Film vu dans le cadre du festival "Hallucinations Collectives".
Film de la sélection "Trois Chemins de l'Enfance".
L'innocence qu'incarne aux yeux de tous l'enfant conduit à un grand sentiment de malaise et d'inconfort sitôt que cette innocence est remise en cause. Que l'on prenne l'enfant comme source du mal ou l'enfant comme inspirant le mal, cette pensée forge de façon instinctive un effroi en chacun de nous.
C'est sur cette torsion de nos sentiments envers l'enfance que joue "The child". Comment imaginer en effet que la petite Rose puisse être autre chose qu'une gentille petite fille, un peu mélancolique après le décès de sa mère et dont la famille accueille la nouvelle fille au pair qui sera chargée de s'occuper d'elle ? Pourtant assez vite le film sème en nous une étrange inquiétude. Le décorum d'abord, cette forêt qui bruisse d'étranges feulements que les locaux pensent venir de bêtes féroces actives la nuit, les mises en gardes répétées comme des mantras à l'encontre de la famille et de ses étranges comportements, la famille en elle-même ensuite dont on soupçonne qu'elle cache un terrible secret lié au cimetière voisin où gît la maman et enfin Rose, petite fille qui malgré sa blondeur angélique suscite un trouble.
Les esprits chagrins ou trop sévères trouveront au film d'innombrables soucis formels, des plans et des mouvements de caméras illogiques, des acteurs non professionnels ou issus du théâtre qui délivrent des performances parfois aux limites du grotesque, des erreurs de raccords flagrantes - lors d'une scène par exemple où deux des protagonistes fuient en voiture, la scène débute de nuit et le plan suivant ils sont en plein jour - sans oublier la bande originale difficilement descriptible mais qui pourrait être la rencontre improbable entre la musique concrète de John Cale et une fanfare dissonante sur laquelle serait venue taper un bœuf d'improvisation, un joueur de thérémine fraichement échappé d'un asile.
Pourtant ces faiblesses finissent par former un ensemble étrangement cohérent qui confère au film une atmosphère de l'étrange, qui diffuse chez le spectateur une sensation de sourde peur, de celles qui font frissonner l'échine et qui dans l'atmosphère générale du film, nimbée de jeux sur les ombres et sa photographie crépusculaire produisent cette inquiétude qui d'impalpable n'en est pas moins prenante.
Quand on comprend, relativement vite, que la fillette s'est liée d'une amitié bizarre avec des zombies, qui la servent dans son dessein de vengeance vis à vis de celles et ceux qu'elle considère comme responsables de la mort de sa mère, on se laisse entraîner dans ce récit surnaturel de morts vivants.
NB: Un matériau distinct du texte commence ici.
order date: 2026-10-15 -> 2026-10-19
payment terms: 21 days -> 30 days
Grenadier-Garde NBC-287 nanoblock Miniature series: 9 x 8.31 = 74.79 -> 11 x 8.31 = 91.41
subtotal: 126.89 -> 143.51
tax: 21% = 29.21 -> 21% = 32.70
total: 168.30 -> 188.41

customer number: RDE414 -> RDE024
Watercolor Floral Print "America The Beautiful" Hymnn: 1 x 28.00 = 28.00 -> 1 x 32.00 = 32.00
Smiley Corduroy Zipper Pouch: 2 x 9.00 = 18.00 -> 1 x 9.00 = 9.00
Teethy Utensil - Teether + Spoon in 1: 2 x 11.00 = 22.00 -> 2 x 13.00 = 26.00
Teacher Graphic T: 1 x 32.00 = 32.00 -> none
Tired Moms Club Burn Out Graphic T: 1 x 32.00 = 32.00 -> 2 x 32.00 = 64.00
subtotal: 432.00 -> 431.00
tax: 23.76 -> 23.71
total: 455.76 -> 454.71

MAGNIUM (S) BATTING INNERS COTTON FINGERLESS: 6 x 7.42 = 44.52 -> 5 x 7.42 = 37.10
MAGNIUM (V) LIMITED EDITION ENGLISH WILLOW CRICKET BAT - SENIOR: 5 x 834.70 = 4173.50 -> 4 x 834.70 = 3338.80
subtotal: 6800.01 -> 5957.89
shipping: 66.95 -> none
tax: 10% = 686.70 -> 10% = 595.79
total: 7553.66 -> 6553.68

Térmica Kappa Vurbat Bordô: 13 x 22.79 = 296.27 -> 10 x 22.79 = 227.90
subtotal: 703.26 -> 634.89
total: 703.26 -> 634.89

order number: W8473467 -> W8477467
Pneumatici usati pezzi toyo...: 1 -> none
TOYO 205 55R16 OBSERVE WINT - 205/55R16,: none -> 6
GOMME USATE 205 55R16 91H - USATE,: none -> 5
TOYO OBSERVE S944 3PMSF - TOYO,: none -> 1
Et si dans une très longue première partie, le film fait le choix de ne pas montrer ces créatures totalement, jouant plutôt sur la suggestion en n'en montrant que d'infimes parties, nous obligeant à faire fonctionner notre imaginaire, il commet selon moi l'erreur qui sera mon unique grief à son encontre, de finalement nous les montrer plein cadre. Or la médiocrité des maquillages et des costumes des monstres, nous sort totalement de cet inconfort subjectif qui était la force du projet. C'est dommage d'autant plus qu'en parallèle, les effets pratiques de maquillages et de prothèses utilisés pour les victimes humaines sont loin d'être mauvais.
Finalement le film pâti surtout d'un élément extérieur, sa production amateure et son budget ridicule, qui font qu'il est sorti après des films comme "L'exorciste" ou "Carrie" dont on peut dire peu ou prou qu'ils ont eux aussi comme axe l'enfance troublante, alors qu'il a été écrit et réalisé bien avant.